Like all of the people who have signed his guest book, I can attest to Jeffrey’s special qualities–his goodness, kindness, wisdom, and sense of fun. I can also recall his pride as he listened to his father sing in the temple choir on the high holy days, his clear affection for his siblings, and his love for his mother.

Jeffrey and I, along with 20 other Jewish teens, spent a special summer together in 1982. As part of the JFTY Urban Mitzvah Corps, we lived in a fraternity house at Rutgers (later Jeffrey’s alma mater) and volunteered for various organizations in the New Brunswick area. We worked with the elderly, disadvantaged children, and the disabled. In the evenings we studied and played, enriching our Judaism and bonding as a group in a way that is immeasurable. Jeffrey lived his Jewish values and he taught us how much fun (and mischief) we could have within the limits of a moral, thoughtful life.

My father had a special place in his heart for Jeffrey. Not just because they were in the same business, but because Jeffrey was respectful, forthcoming, and friendly. In business, my father could count on Jeffrey, just as I could count on him as a friend.
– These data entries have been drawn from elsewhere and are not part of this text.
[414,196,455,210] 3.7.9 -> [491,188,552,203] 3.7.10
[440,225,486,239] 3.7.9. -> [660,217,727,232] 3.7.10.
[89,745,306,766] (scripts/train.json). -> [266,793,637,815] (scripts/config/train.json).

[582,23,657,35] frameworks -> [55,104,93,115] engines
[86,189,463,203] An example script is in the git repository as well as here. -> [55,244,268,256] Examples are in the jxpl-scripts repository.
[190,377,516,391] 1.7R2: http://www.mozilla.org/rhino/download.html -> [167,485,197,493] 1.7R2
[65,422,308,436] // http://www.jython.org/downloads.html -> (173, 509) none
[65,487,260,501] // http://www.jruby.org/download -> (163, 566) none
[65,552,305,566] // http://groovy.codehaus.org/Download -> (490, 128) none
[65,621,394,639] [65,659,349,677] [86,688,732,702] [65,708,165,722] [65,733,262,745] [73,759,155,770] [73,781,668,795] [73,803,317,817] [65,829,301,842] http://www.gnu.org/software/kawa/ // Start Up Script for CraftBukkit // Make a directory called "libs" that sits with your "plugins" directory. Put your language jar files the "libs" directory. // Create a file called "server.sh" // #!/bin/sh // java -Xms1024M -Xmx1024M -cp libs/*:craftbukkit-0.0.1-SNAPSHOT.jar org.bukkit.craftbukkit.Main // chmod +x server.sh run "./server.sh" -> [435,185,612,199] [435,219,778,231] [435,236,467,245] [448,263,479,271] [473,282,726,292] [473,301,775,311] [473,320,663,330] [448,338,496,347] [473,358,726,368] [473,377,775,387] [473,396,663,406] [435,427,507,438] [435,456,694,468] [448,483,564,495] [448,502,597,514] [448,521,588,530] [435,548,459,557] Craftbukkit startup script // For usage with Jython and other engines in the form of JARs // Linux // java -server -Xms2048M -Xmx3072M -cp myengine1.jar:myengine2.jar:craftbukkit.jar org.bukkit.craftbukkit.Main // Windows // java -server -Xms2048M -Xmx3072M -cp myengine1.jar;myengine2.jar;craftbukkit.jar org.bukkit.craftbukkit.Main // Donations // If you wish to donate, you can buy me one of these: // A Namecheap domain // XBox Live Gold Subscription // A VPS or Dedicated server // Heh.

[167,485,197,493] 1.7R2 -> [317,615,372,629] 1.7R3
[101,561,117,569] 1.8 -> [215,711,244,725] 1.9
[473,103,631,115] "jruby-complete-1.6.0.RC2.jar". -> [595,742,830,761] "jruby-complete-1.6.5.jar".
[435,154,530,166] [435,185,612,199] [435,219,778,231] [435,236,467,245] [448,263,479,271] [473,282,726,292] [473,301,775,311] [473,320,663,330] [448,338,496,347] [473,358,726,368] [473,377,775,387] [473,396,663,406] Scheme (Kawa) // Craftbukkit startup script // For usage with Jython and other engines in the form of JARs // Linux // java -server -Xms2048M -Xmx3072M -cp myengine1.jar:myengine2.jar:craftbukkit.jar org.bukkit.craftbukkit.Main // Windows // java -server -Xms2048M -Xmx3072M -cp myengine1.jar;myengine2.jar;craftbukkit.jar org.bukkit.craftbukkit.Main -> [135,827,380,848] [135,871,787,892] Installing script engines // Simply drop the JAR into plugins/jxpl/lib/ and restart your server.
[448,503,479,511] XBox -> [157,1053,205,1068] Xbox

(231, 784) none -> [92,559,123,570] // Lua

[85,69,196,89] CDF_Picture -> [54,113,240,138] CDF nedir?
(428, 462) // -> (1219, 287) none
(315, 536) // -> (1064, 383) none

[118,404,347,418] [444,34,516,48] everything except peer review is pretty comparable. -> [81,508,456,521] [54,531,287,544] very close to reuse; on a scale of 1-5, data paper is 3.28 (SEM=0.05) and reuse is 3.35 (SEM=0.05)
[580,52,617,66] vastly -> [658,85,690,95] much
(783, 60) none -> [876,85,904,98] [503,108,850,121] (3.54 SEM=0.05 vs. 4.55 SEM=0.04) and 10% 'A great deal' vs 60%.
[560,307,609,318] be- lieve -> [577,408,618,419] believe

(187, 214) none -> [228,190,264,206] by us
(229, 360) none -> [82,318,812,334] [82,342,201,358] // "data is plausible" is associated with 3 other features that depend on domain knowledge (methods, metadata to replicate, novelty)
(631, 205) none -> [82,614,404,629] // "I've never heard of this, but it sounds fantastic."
Since Jeffrey’s death, I’ve learned that he continued to live those values for the rest of his far-too-short life. He read the Christian Bible and the Koran in order to understand other people’s belief systems. He volunteered with Habitat for Humanity throughout the hemisphere. He worked hard at his career and prospered.

In his obituary, his sister Amy noted that he had a sun tatooed on his ankle because “a good day was as bad as it got. ” Jeffrey shone like that sun. Even when we weren’t in touch for a long time (we hadn’t spoken for about 3 years before his death), I felt his presence and the mark that he made on my life.
On that perfect sunny September morning, a day eerily like today in Chicaog, hatred hilled Jeffrey. The irony that intolerance killed a soul who embodied tolerance is not lost on me.

I dedicate today to Jeffrey–as sad as I am for his loss, I strive to live a life of which he would have been proud, to be tolerant and kind and strong as a tribute to his memory.

Rest in peace, dear friend. You are indeed Z”L (Zichrono Livracha), of blessed memory.